2) You’re very active in your community as a guest speaker. With some authors, being a public figure comes hard. Has it always been easy for you?
It has always been unexpected, but it has always been exciting and gives me the confidence I need to continue. No, not always easy, but certainly always fun.
3) At your website there are pictures of you with beautiful big cats. With your manner and dress, you strike me as a Southern Belle, especially holding the parasol. Are you a native of Oklahoma?
We moved to Oklahoma when I was five. I was born in Texas. I love Victorian dress and I love felines of any size. The tiger and leopard pictured on my website live at nearby Tuttle, Oklahoma in a park.
4) Many people tell stories, but don’t think of publishing them. What inspired you to tell the world about your stories?
I recently retired from 22 years with the Mustang, Oklahoma public schools. Through the years, I observed children with broken hearts from broken homes. I began to reflect on the memories of my own childhood, and how blessed I had been. So I told the children my stories on the playground and at lunch--anywhere they wanted to listen. They couldn’t believe that I had the same parents all of my life and that our mother was always home when we five got in from school. I began to write my memories and our local paper published them in a weekly column called, Kind of Heart--the book was a compilation of these stories and as a book, was released for publication in 2000. This was my first book.
Personal memories told of growing up in a long-ago era are necessary to recall our heritage. Stories passed down through families are historical in nature and reveal our identity. Once these stories are lost, a large part of our legacy is gone forever.
5) Was your family supportive of your plan to publish your stories?
The book was a tribute to my dear parents who both lived to see it published. Daddy was blind but the stories were read to him, and often. He would ask, “Who is that feller you talk about?” I would tell him, “You, Daddy!” and he would say, “You make me sound like a saint!” “You were, Daddy, you were!” No doubt. Yes, my family was very supportive and my most vocal fans.

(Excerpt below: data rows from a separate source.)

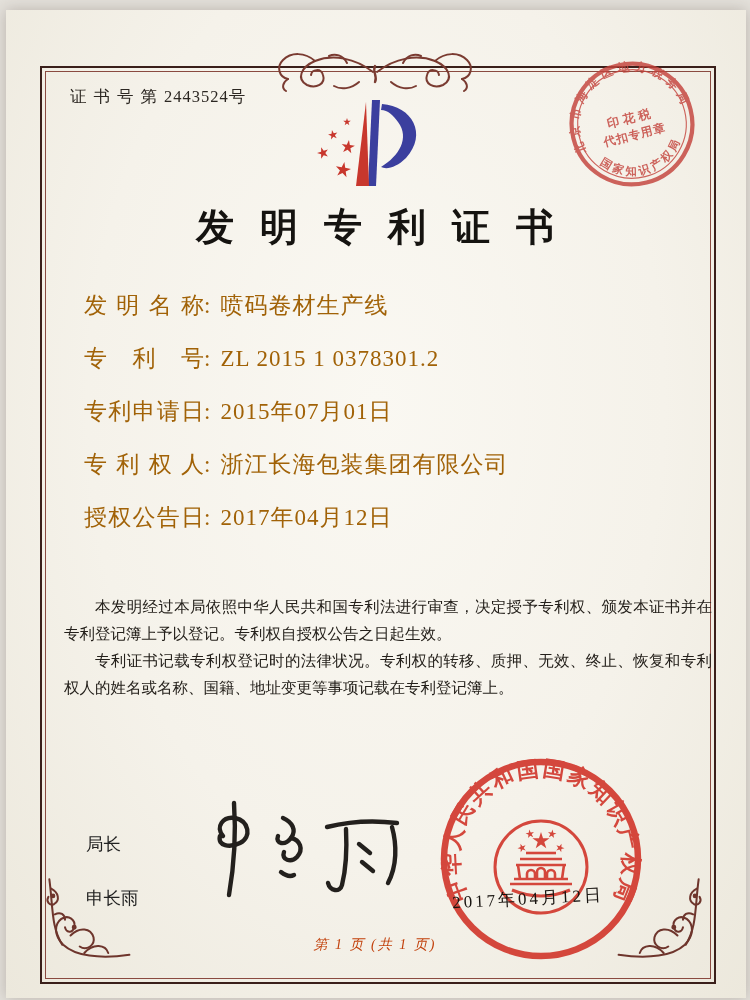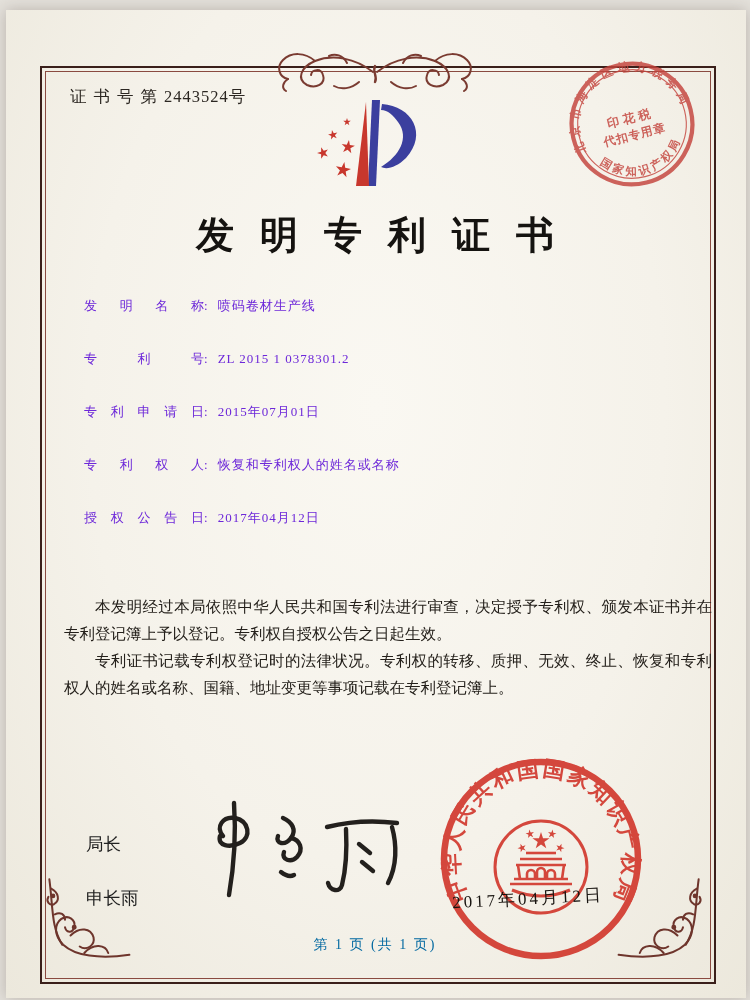"发明专利证书" .title { margin-top: 8px -> none }
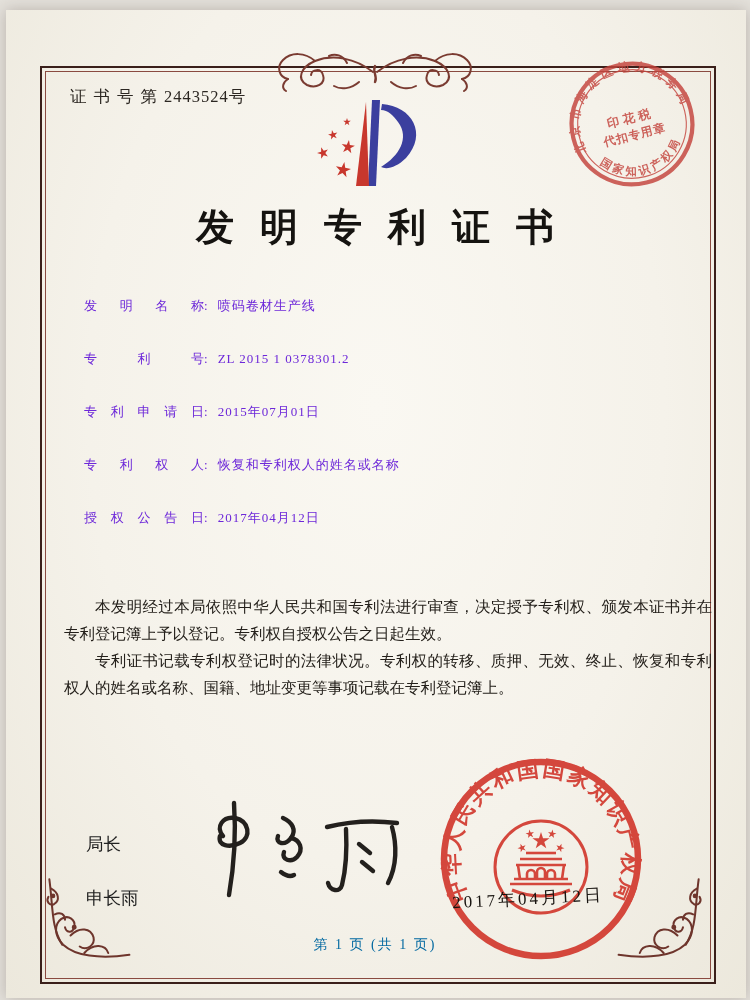"发明名称: 喷码卷材生产线" .frow { color: #6d28d9 -> #a16207; font-size: 13px -> 23px }
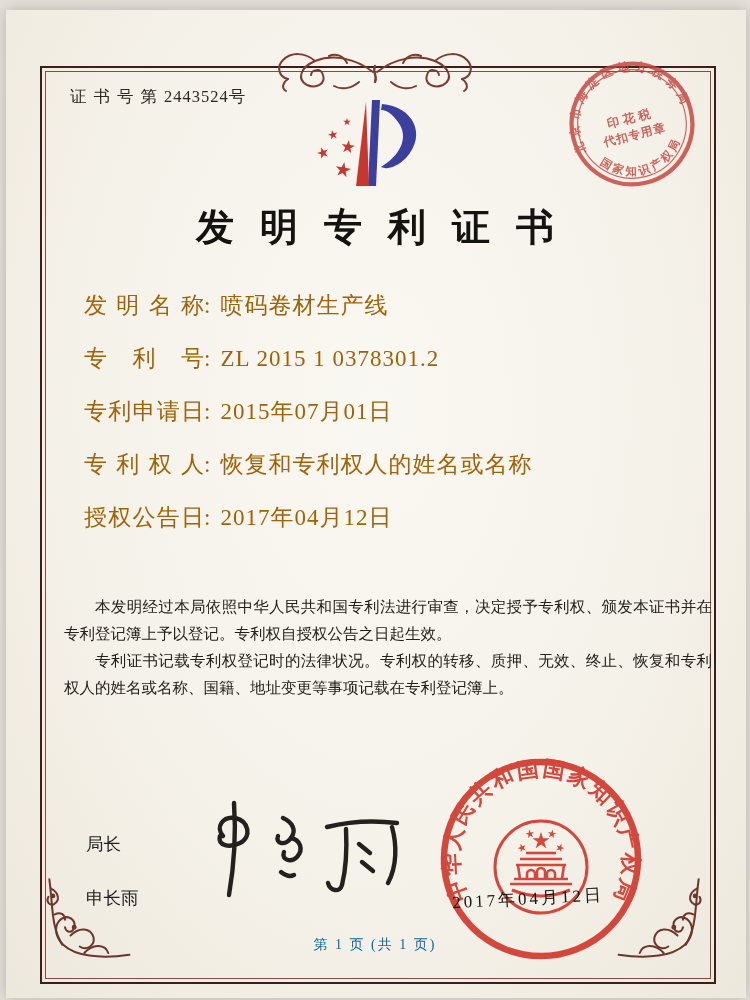"恢复和专利权人的姓名或名称" span.fvalue { text: 恢复和专利权人的姓名或名称 -> 浙江长海包装集团有限公司 }
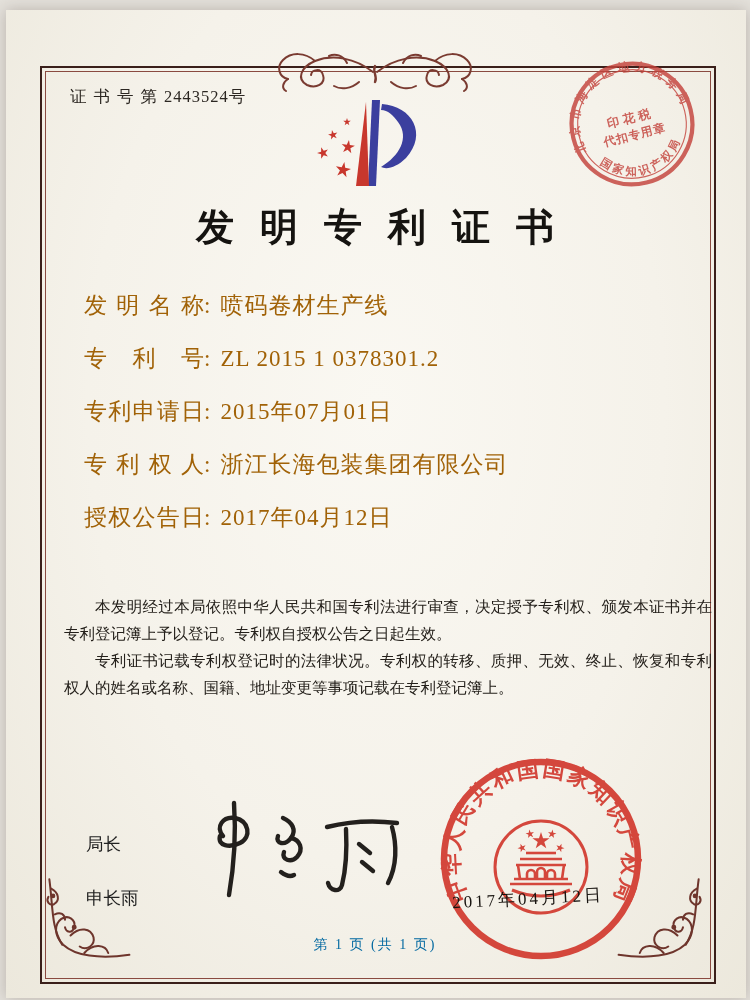"第 1 页 (共 1" .footer { color: #0369a1 -> #c2410c; font-style: none -> italic }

6) Readers love to know: What do you do in your spare time?
I love to swim, swim, swim, and swim some more. I enjoy my six cats more than a person ought to. They bring me great joy, and I have never been without at least two cats at a time since age 3 months. (At age 16, I had 21!) As a little girl, I thought God created cats just for ME!
7) You’ve been a guest speaker in a wide variety of forums and said you have a book for all groups of people. What are your future plans with writing? Do you have more books in queue?
I am working on a sequel to The Passing of Paradise and I have two manuscripts at the publisher (Quality Publishing Co.) with three more in my computer.
8) Where’s the most exciting place you’ve ever been?
I don’t know if it was the “most exciting” place, but it certainly was the most beautiful, and that was Yellowstone National Park. The purple mist color of the mountains, the crystal water, the blue, blue sky and the endless fields of multi-colored wild flowers was a paradise for sure.
9) What are your dreams for the future?
To be a positive, happy, influence on those around me, giving them a sense of what is beautiful, right, and good with the world.